* Given entries
---*---
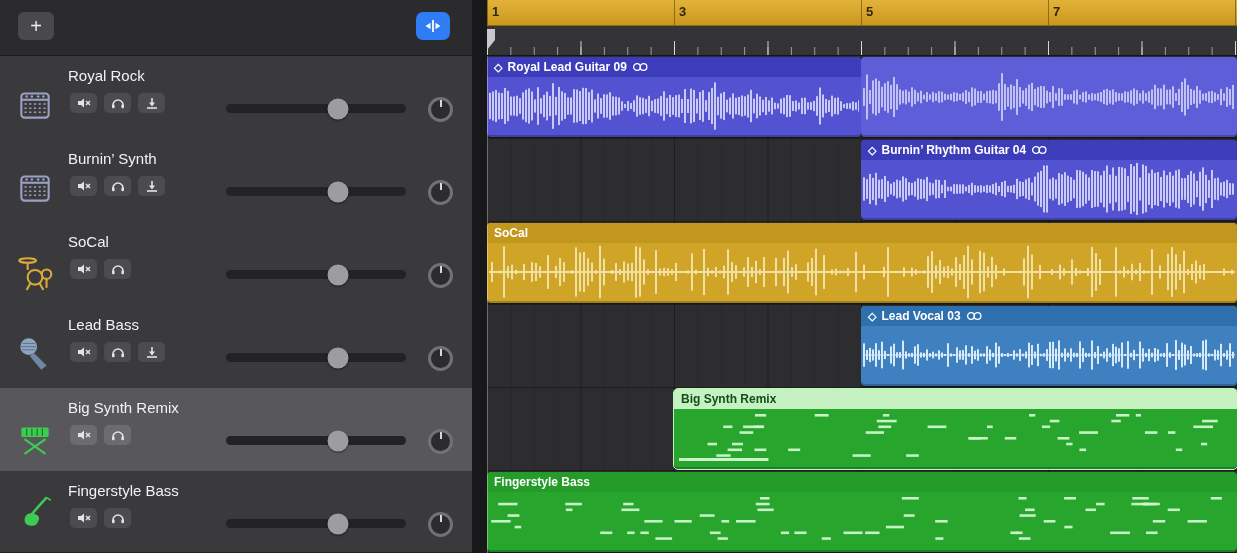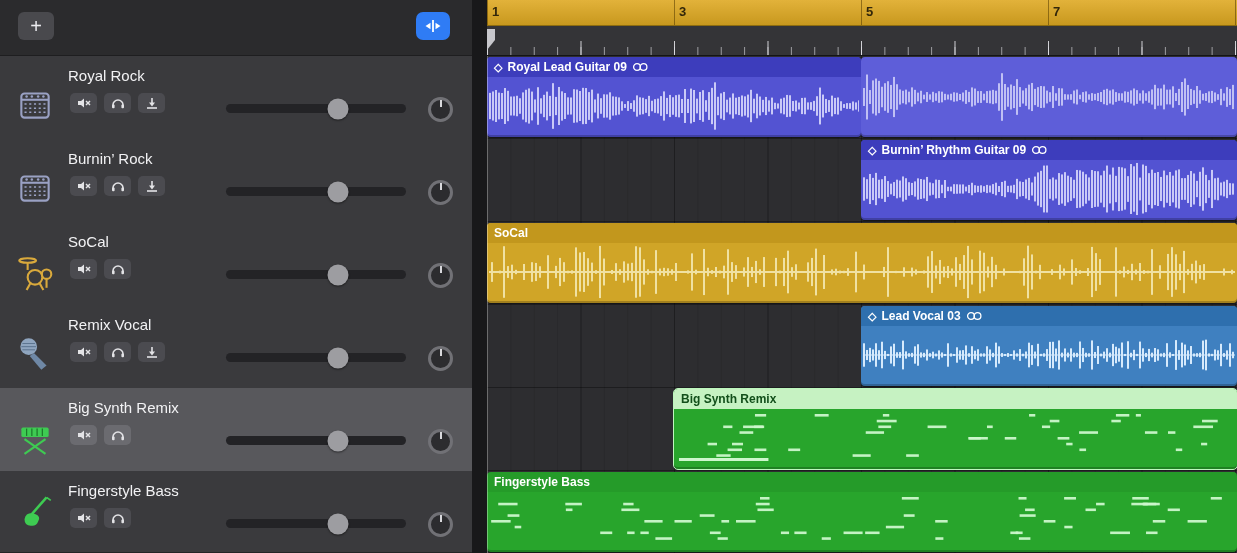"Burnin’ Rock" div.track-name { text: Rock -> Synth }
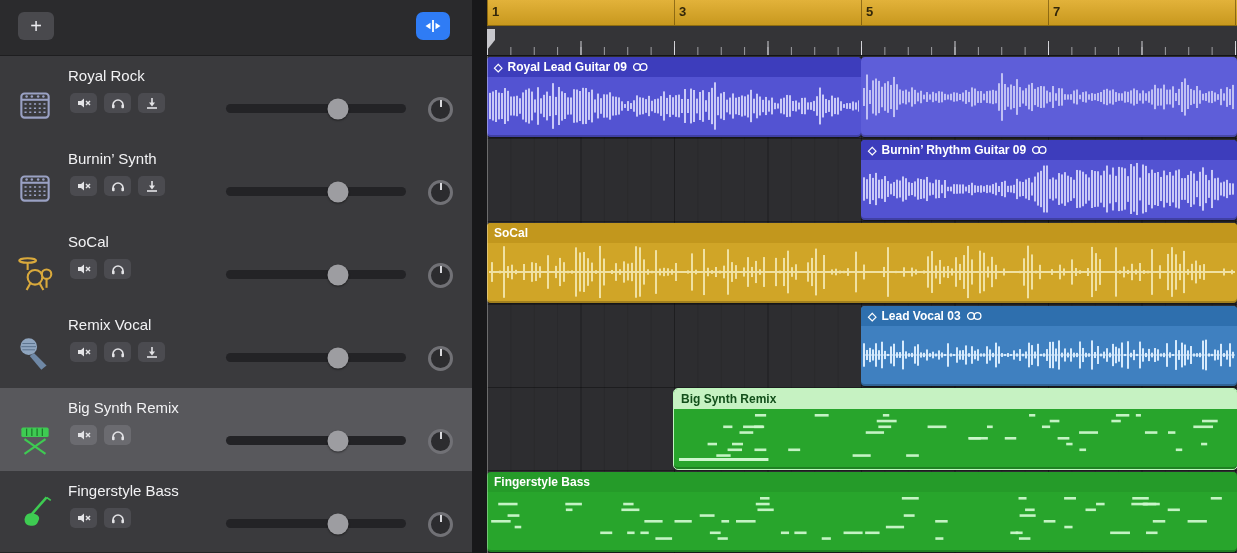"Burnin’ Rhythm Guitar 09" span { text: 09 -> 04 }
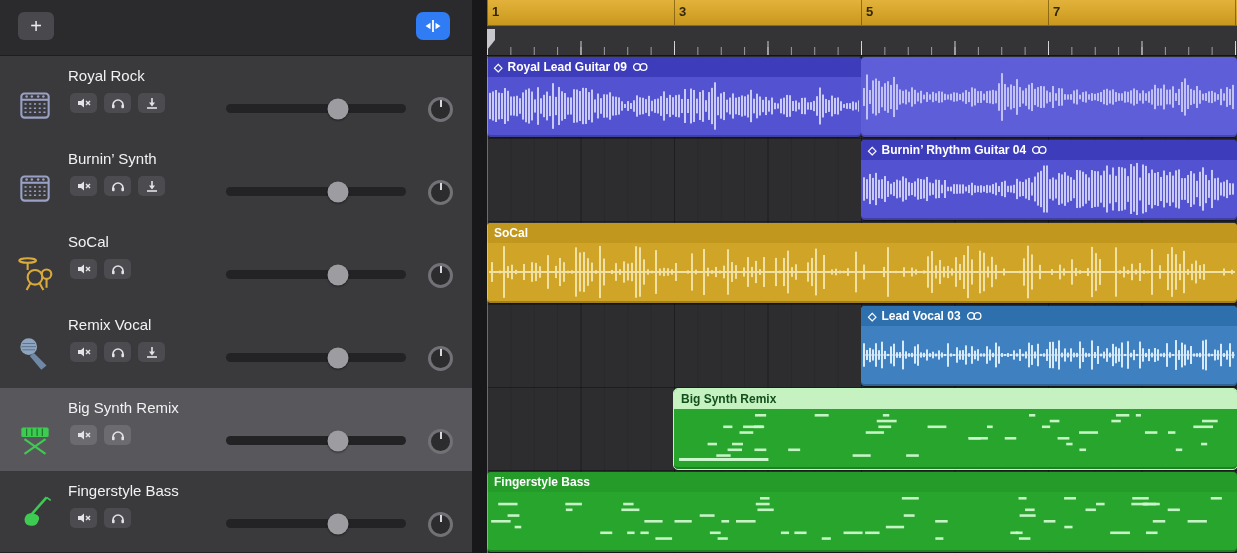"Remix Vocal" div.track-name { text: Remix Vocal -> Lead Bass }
---*---
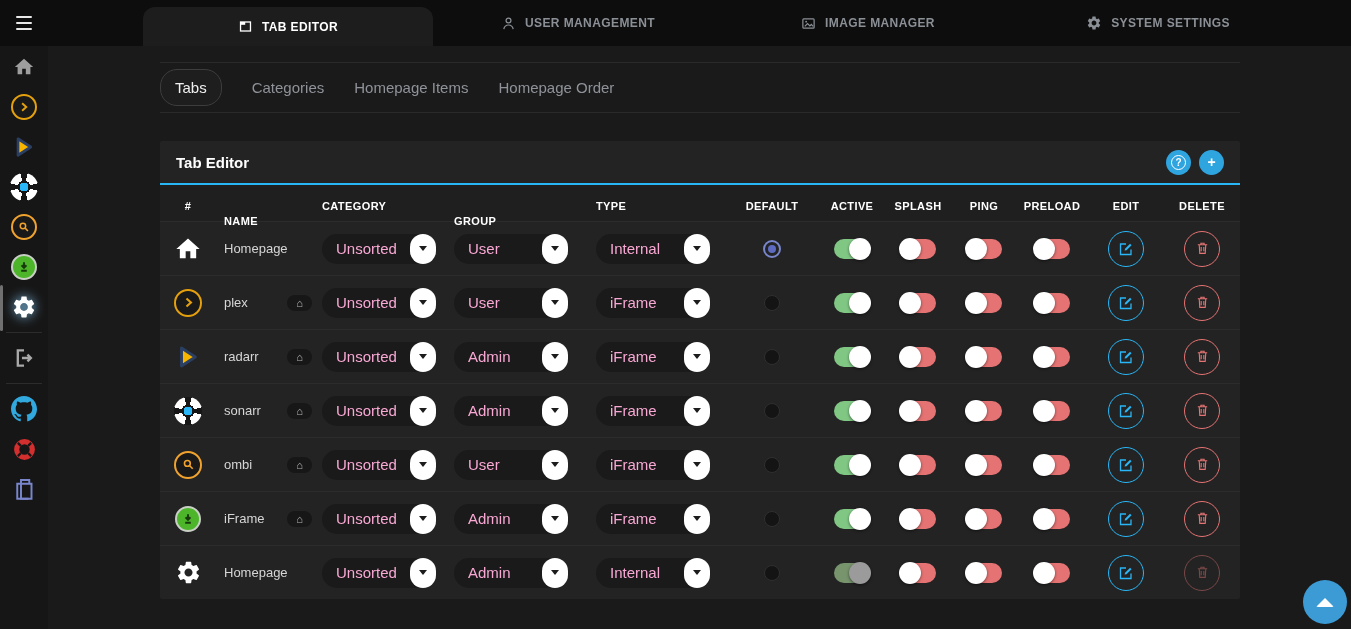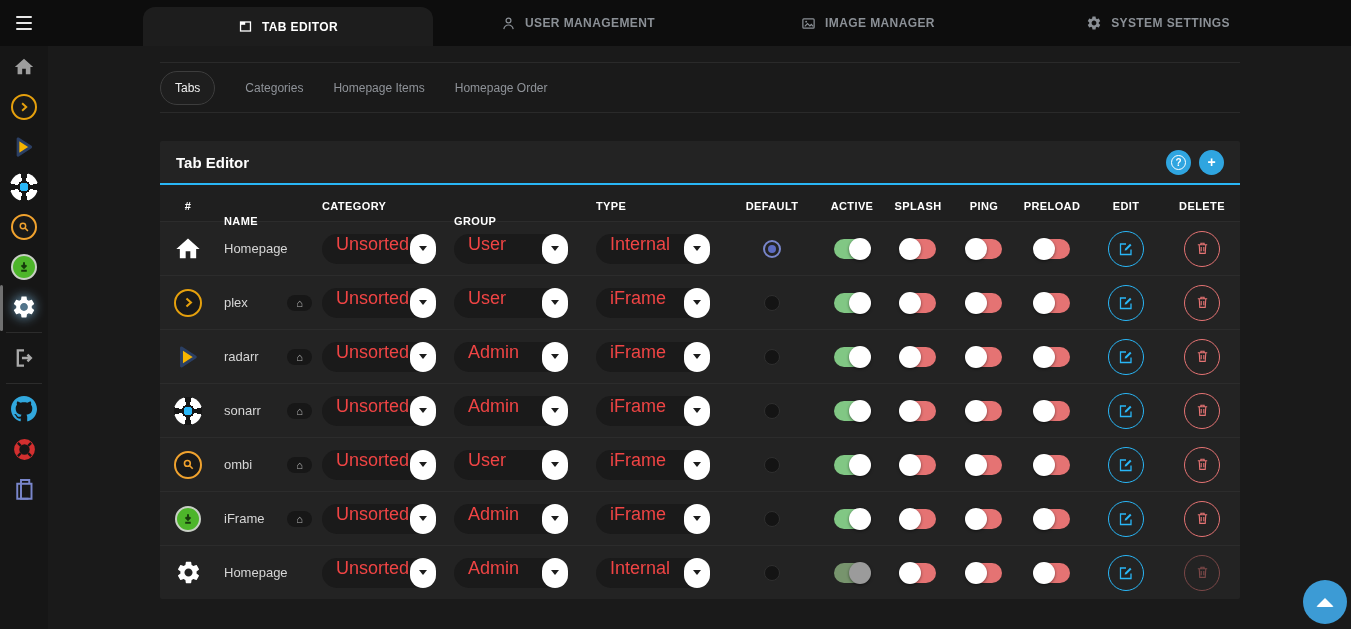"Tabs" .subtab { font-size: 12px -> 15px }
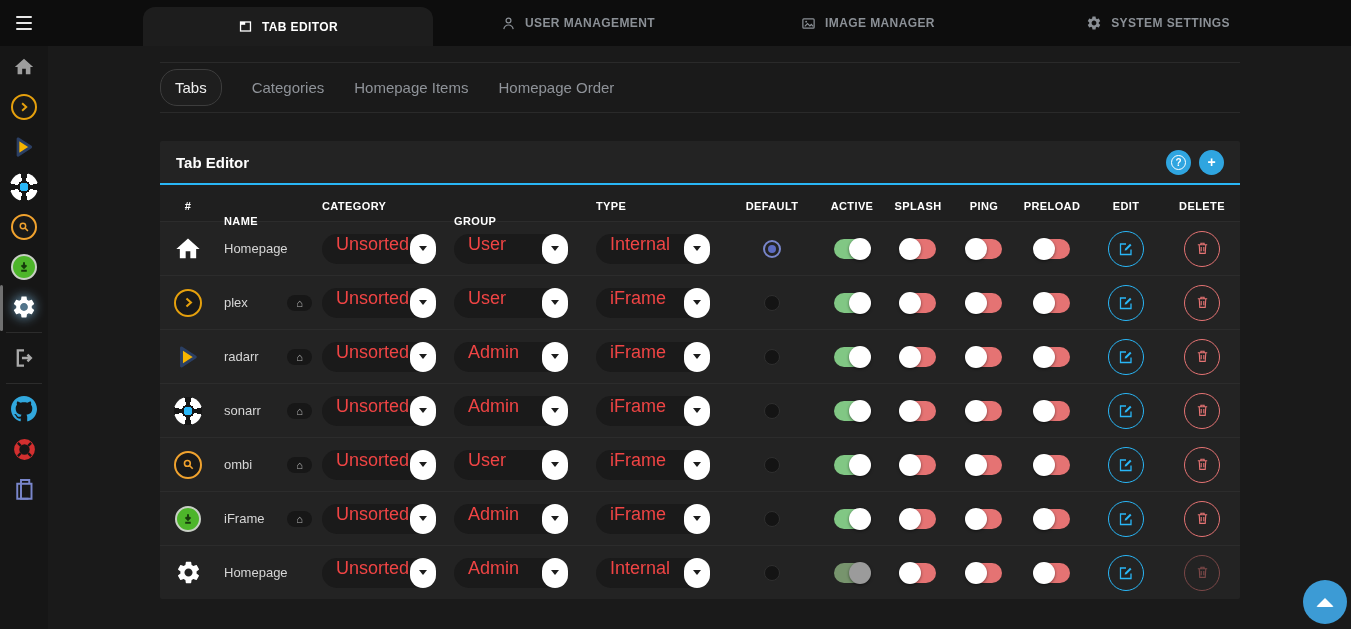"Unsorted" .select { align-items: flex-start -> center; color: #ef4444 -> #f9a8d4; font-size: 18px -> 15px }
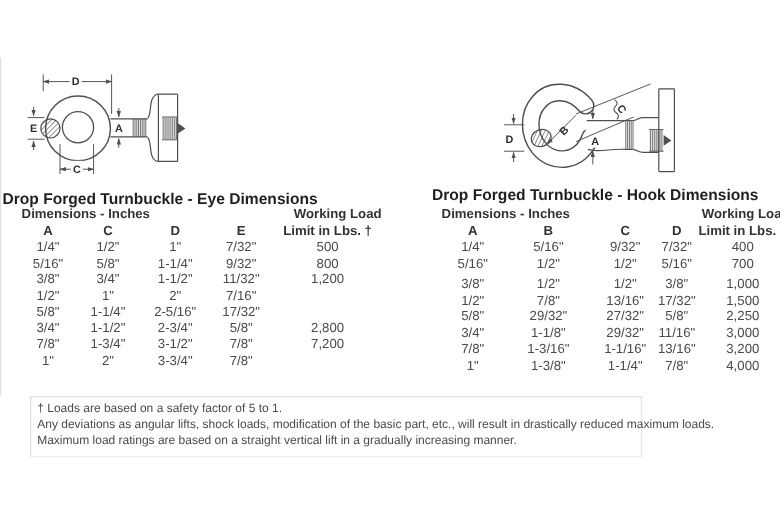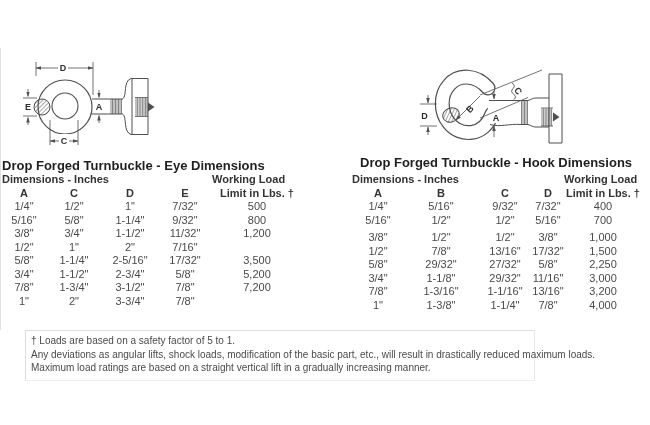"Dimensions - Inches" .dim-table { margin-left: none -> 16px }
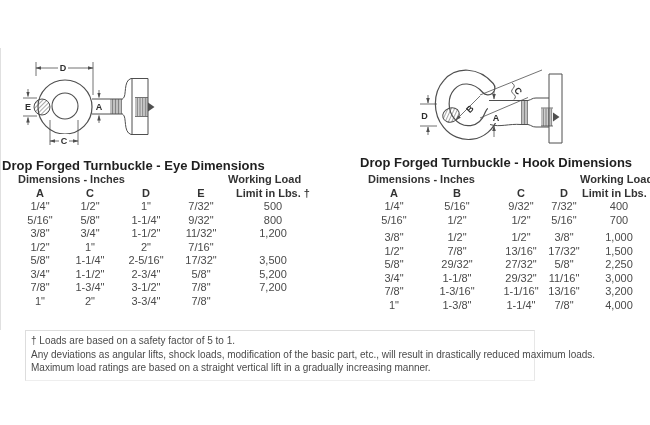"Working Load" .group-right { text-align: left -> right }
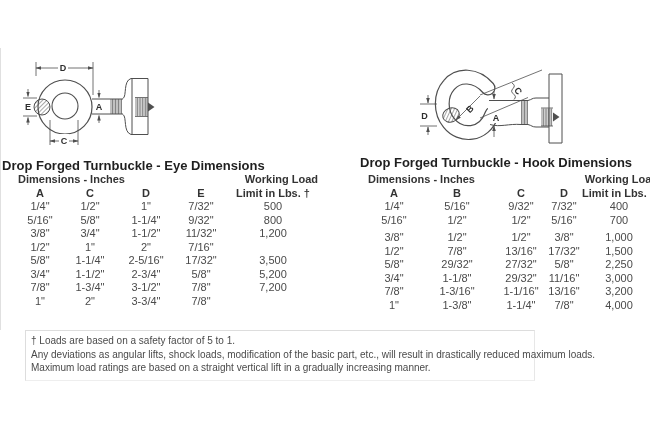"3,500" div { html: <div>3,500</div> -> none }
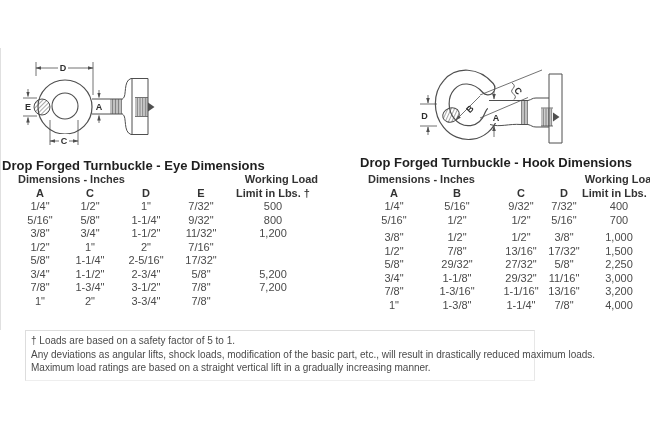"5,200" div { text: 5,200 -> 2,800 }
---*---
* The task
How would the lines above read from the one with "margin-left: none ->" to the one with "text: 5,200 ->", inclusive, with no pictures? Write them out exactly.

* Exercise response
"Dimensions - Inches" .dim-table { margin-left: none -> 16px }
"Working Load" .group-right { text-align: left -> right }
"3,500" div { html: <div>3,500</div> -> none }
"5,200" div { text: 5,200 -> 2,800 }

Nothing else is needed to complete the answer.